Pendant sa durée d'utilisation, toute salle de surveillance postinterventionnelle comporte en permanence au moins un infirmier ou une infirmière formé à ce type de surveillance, si possible infirmier ou infirmière anesthésiste (…) ».

L’organisation de l’établissement mis en cause prévoit une fermeture de la SSPI du bloc central après 18h et une fermeture de la SSPI du bloc obstétrical après 16h.

Le Tribunal relève que « force est de constater qu’un établissement de cette taille et avec une telle activité (plus de 2.000 naissances par an enregistrées) ne disposait d’aucun infirmier affecté à la SSPI du bloc de maternité au-delà de 16h ». La seule infirmière anesthésiste présente dans l’hôpital était retenue au bloc central et aucune consigne n’a été donnée pour pallier ce « manque criant de personnel ».

La prise en charge post-opératoire de la patiente s’est déroulée après 18h. Elle a donc été surveillée en salle de réveil du bloc obstétrical par deux sages-femmes : « seules des sages-femmes, nonobstant le fait qu’elles ne soient pas habilitées au suivi des opérations chirurgicales, pouvaient veiller sur les patientes ayant subi une intervention ». Or, les juges rappellent qu’il ne relève pas du champ de compétence de la sage-femme de surveiller les suites d’un accouchement par césarienne.

Ils ajoutent que « si la SSPI avait été dotée de personnel dédié, la vie de la patiente aurait dû être sauvée ». En effet, le Tribunal considère qu’« outre le fait que la présence continue d’une infirmière aurait permis de corriger la portée des décisions du [médecin anesthésiste], les prélèvements nécessaires auraient été, sans aucun doute, réalisés et acheminés. L’infirmier aurait pu poser un cathéter et réaliser tout acte médical invasif, et les médecins auraient pu être avisés plus tôt de la dégradation de l’état de santé de cette patiente ».

En conséquence, pour le Tribunal, l’hôpital n’a pas offert à sa patiente les conditions de sécurité règlementairement requises et n’a pas permis à cette dernière de bénéficier d’une surveillance médicale adaptée à son état de santé.
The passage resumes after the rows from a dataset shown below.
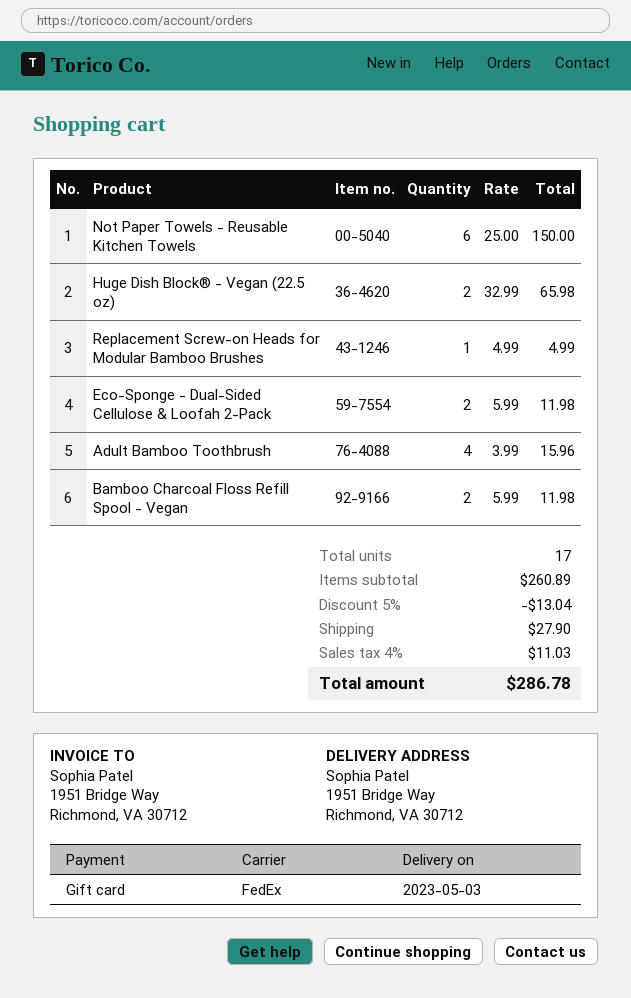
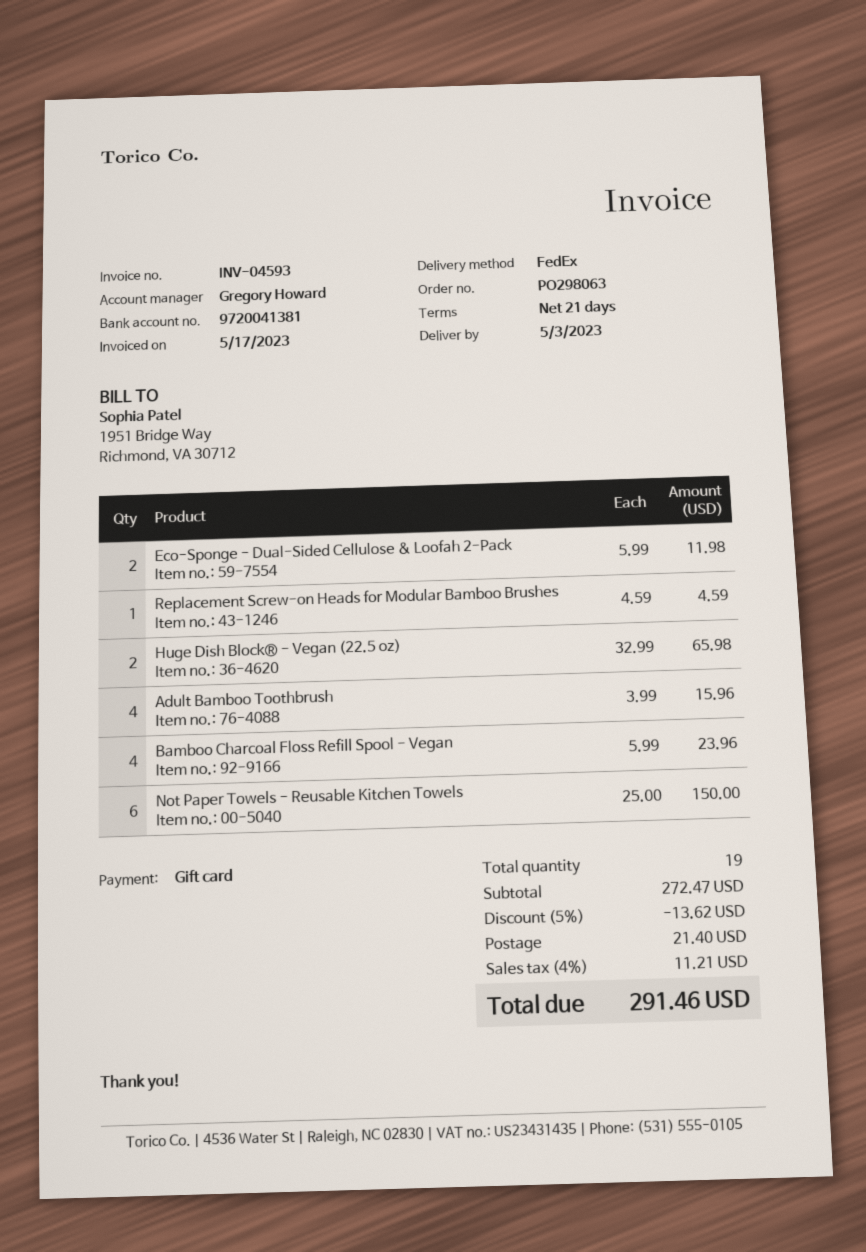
Replacement Screw-on Heads for Modular Bamboo Brushes: 1 x 4.99 = 4.99 -> 1 x 4.59 = 4.59
Bamboo Charcoal Floss Refill Spool - Vegan: 2 x 5.99 = 11.98 -> 4 x 5.99 = 23.96
total quantity: 17 -> 19
subtotal: 260.89 -> 272.47
discount: 5% = 13.04 -> 5% = 13.62
shipping: 27.90 -> 21.40
tax: 4% = 11.03 -> 4% = 11.21
total: 286.78 -> 291.46

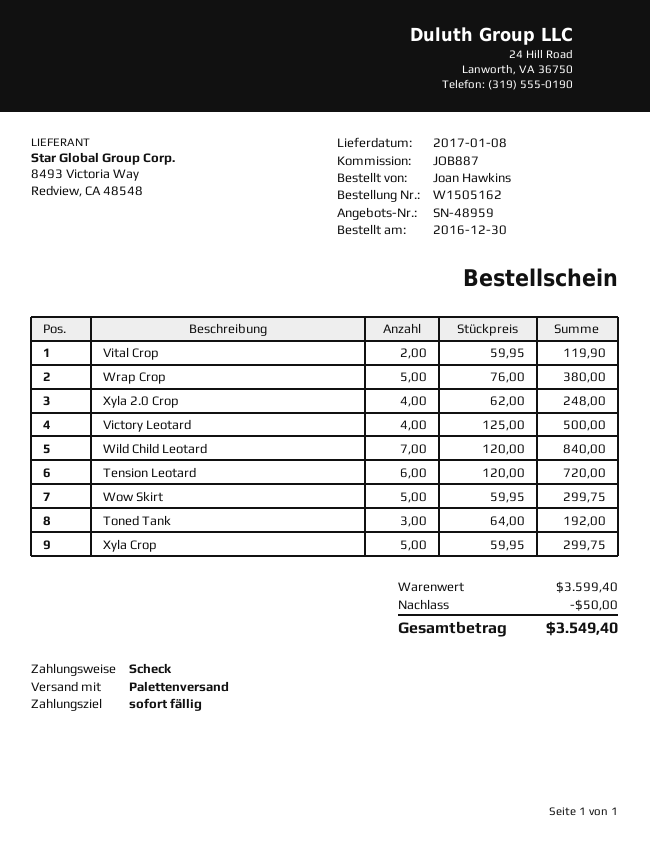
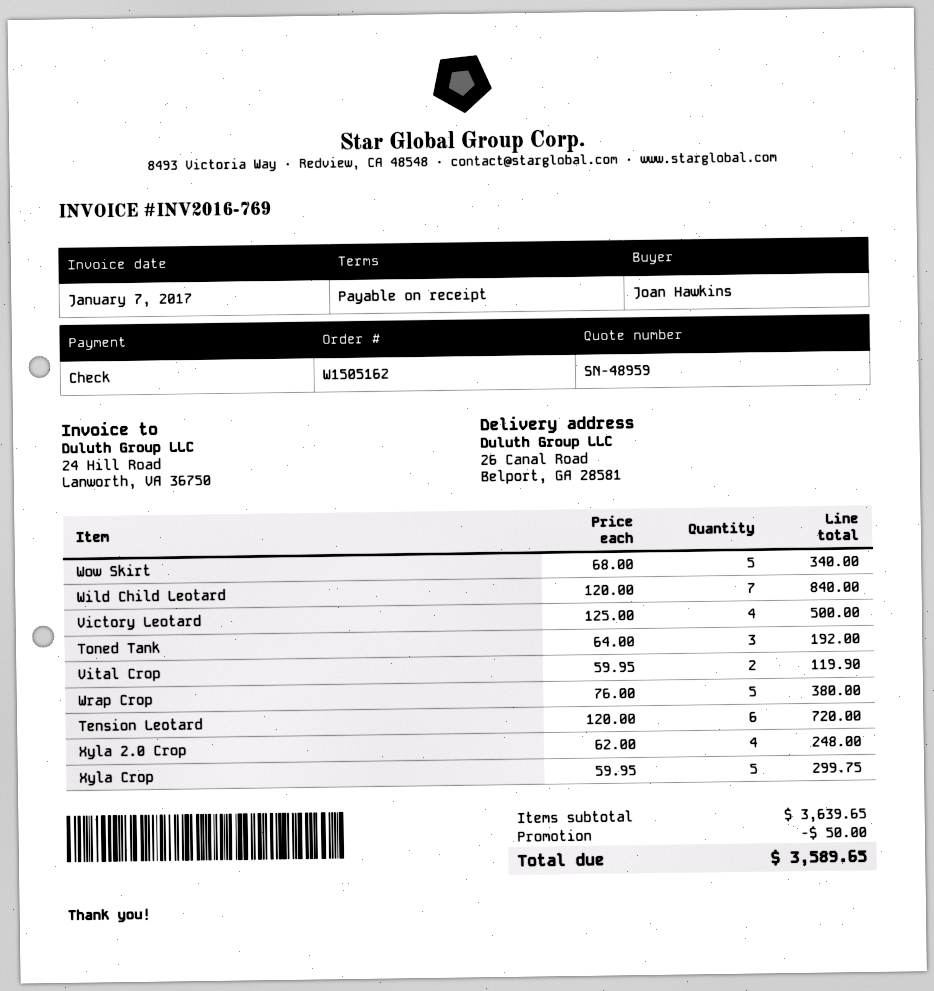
Wow Skirt: 5 x 59.95 = 299.75 -> 5 x 68.00 = 340.00
subtotal: 3599.40 -> 3639.65
total: 3549.40 -> 3589.65

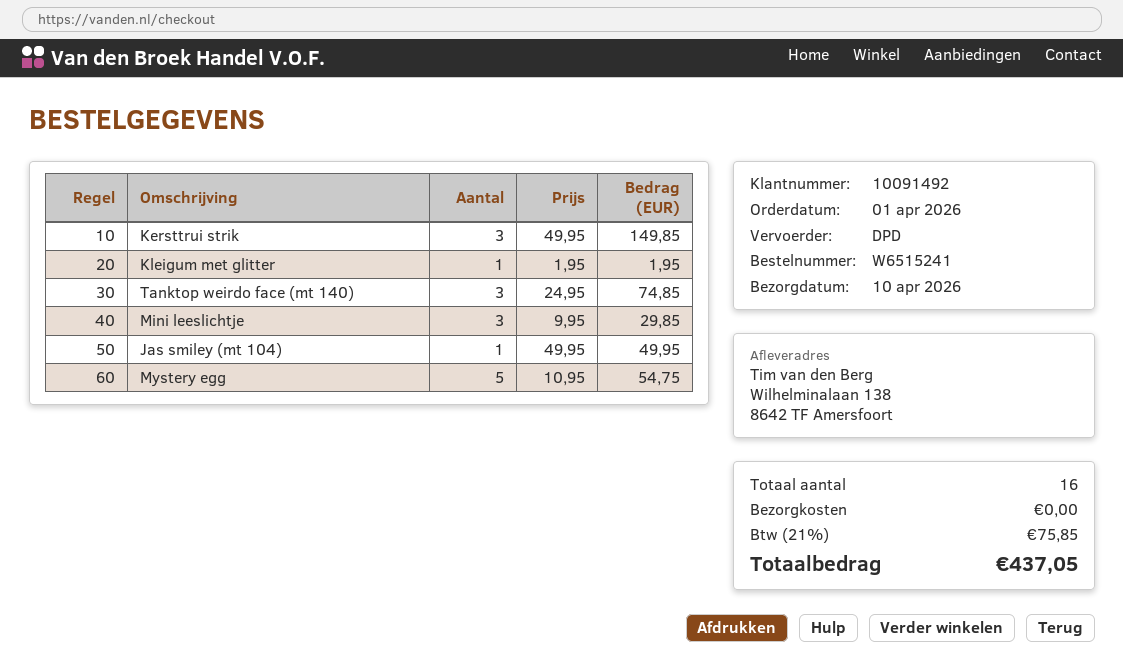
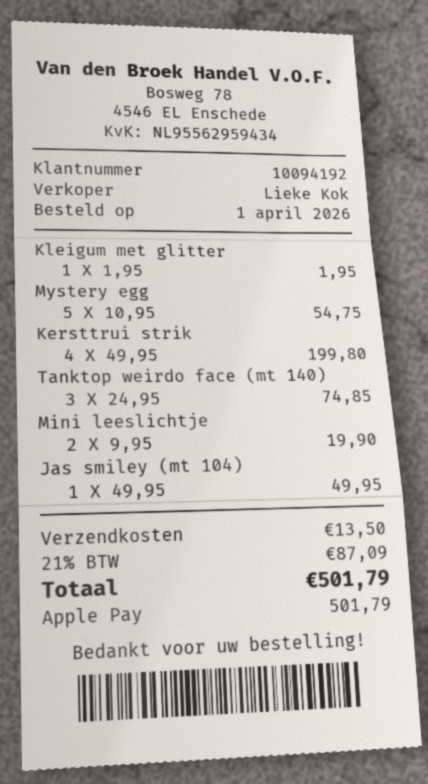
customer number: 10091492 -> 10094192
Kersttrui strik: 3 x 49.95 = 149.85 -> 4 x 49.95 = 199.80
Mini leeslichtje: 3 x 9.95 = 29.85 -> 2 x 9.95 = 19.90
shipping: 0.00 -> 13.50
tax: 21% = 75.85 -> 21% = 87.09
total: 437.05 -> 501.79

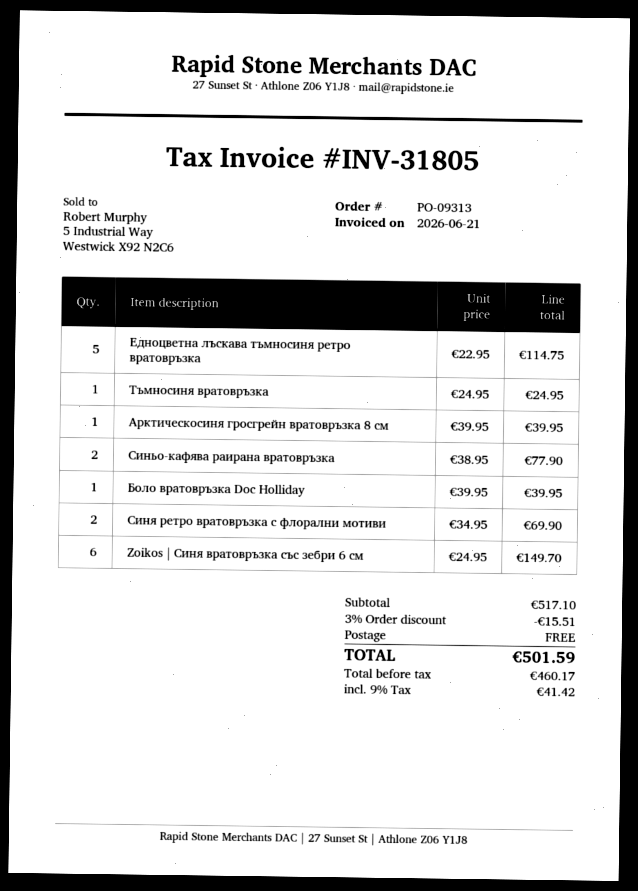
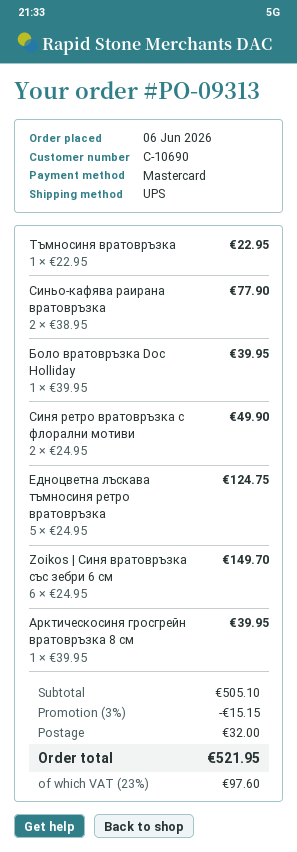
Едноцветна лъскава тъмносиня ретро вратовръзка: 5 x 22.95 = 114.75 -> 5 x 24.95 = 124.75
Тъмносиня вратовръзка: 1 x 24.95 = 24.95 -> 1 x 22.95 = 22.95
Синя ретро вратовръзка с флорални мотиви: 2 x 34.95 = 69.90 -> 2 x 24.95 = 49.90
subtotal: 517.10 -> 505.10
discount: 3% = 15.51 -> 3% = 15.15
shipping: 0.00 -> 32.00
tax: 9% = 41.42 -> 23% = 97.60
total: 501.59 -> 521.95

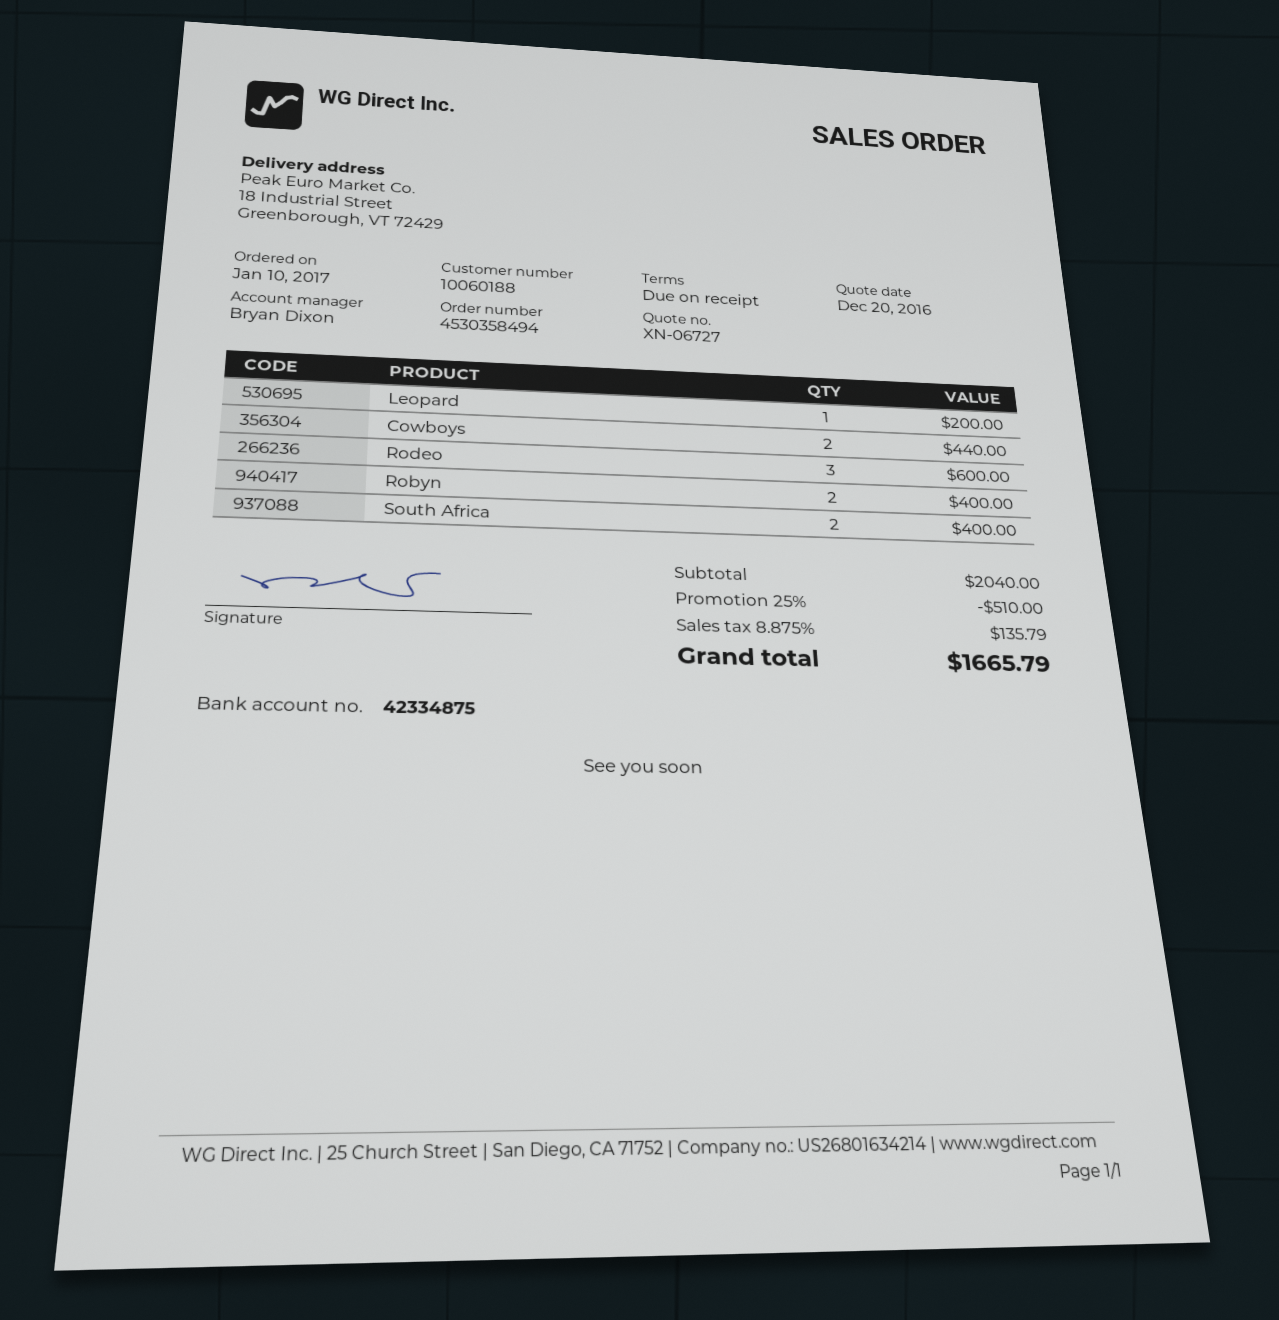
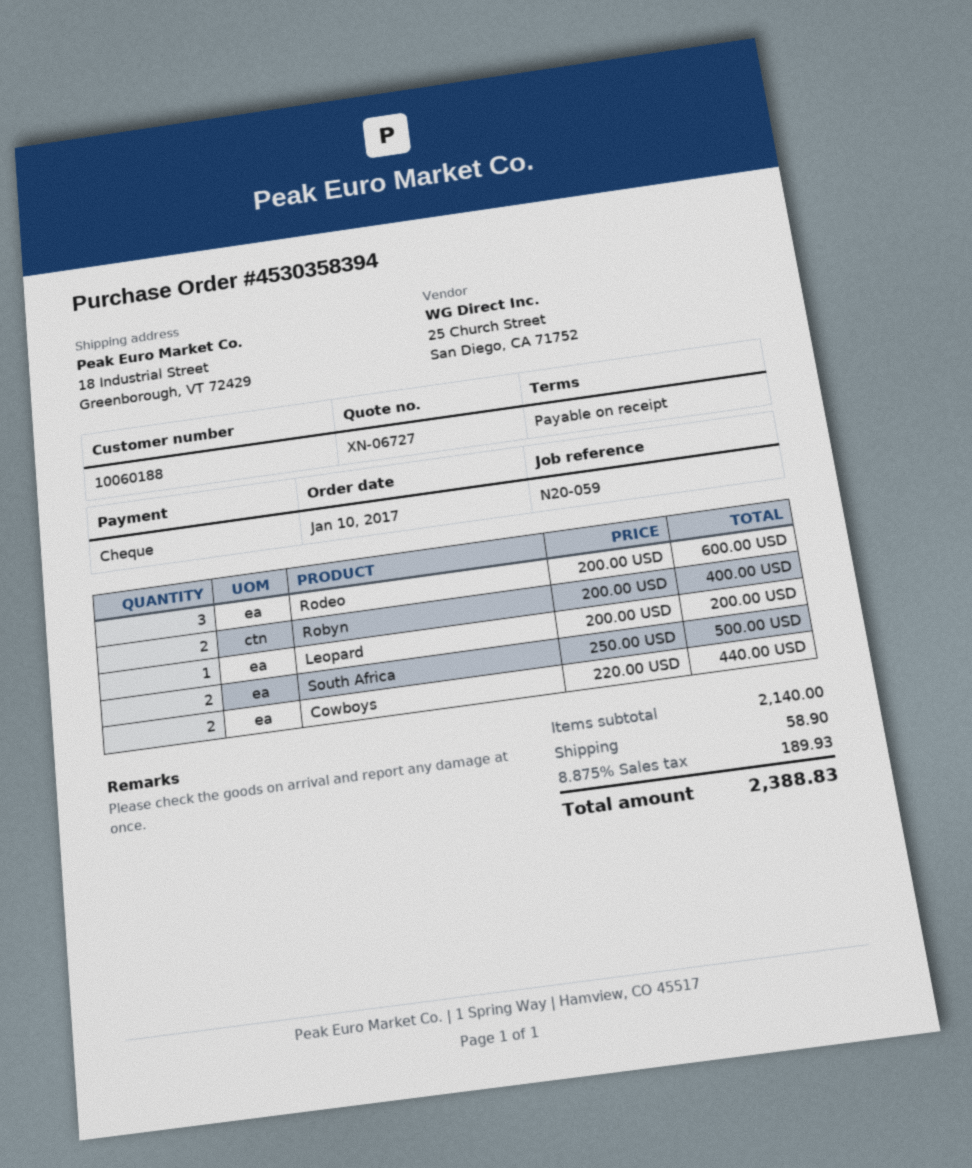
order number: 4530358494 -> 4530358394
South Africa: 2 for 400.00 -> 2 for 500.00
subtotal: 2040.00 -> 2140.00
discount: 25% = 510.00 -> none
shipping: none -> 58.90
tax: 8.875% = 135.79 -> 8.875% = 189.93
total: 1665.79 -> 2388.83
Il s’agit d’une importante « carence organisationnelle ». L’établissement est donc déclaré coupable d’homicide involontaire et est condamné au paiement d’une peine d’amende de 20.000 €.

L’infraction d’homicide involontaire est également retenue à l’encontre du médecin anesthésiste qui est condamné à un an d’emprisonnement avec sursis et à une interdiction d’exercice de 5 ans.

Les juges estiment qu’il « s’est obstiné à ne pas transférer la patiente en service de réanimation » alors que, selon les experts, une prise en charge en réanimation aurait permis d’éviter une issue fatale. De même, il n’a pas mis en place une surveillance « attentive et consciencieuse » alors que « des soins élémentaires aurait dû lui être prodigués bien plus tôt, pour éviter que l’hémorragie ne devienne massive ». En conséquence, « en dépit des interrogations et inquiétudes de ses confrères et des sages-femmes » et malgré l’évolution alarmante de l’état de santé de sa patiente, le praticien a commis une succession d’imprudence et de négligence en relation causale avec le décès.

En revanche, le Tribunal relaxe le gynécologue-obstétricien estimant que ce dernier n’est pas l’auteur direct du dommage subi par la patiente. Il rappelle en ce sens les termes du rapport d’expertise qui conclut « que l’anomalie de suture du pédicule vasculaire utéro-latéral gauche était une complication rare mais classique de la césarienne » et « que le geste chirurgical réalisé n’était pas en lui-même fautif ».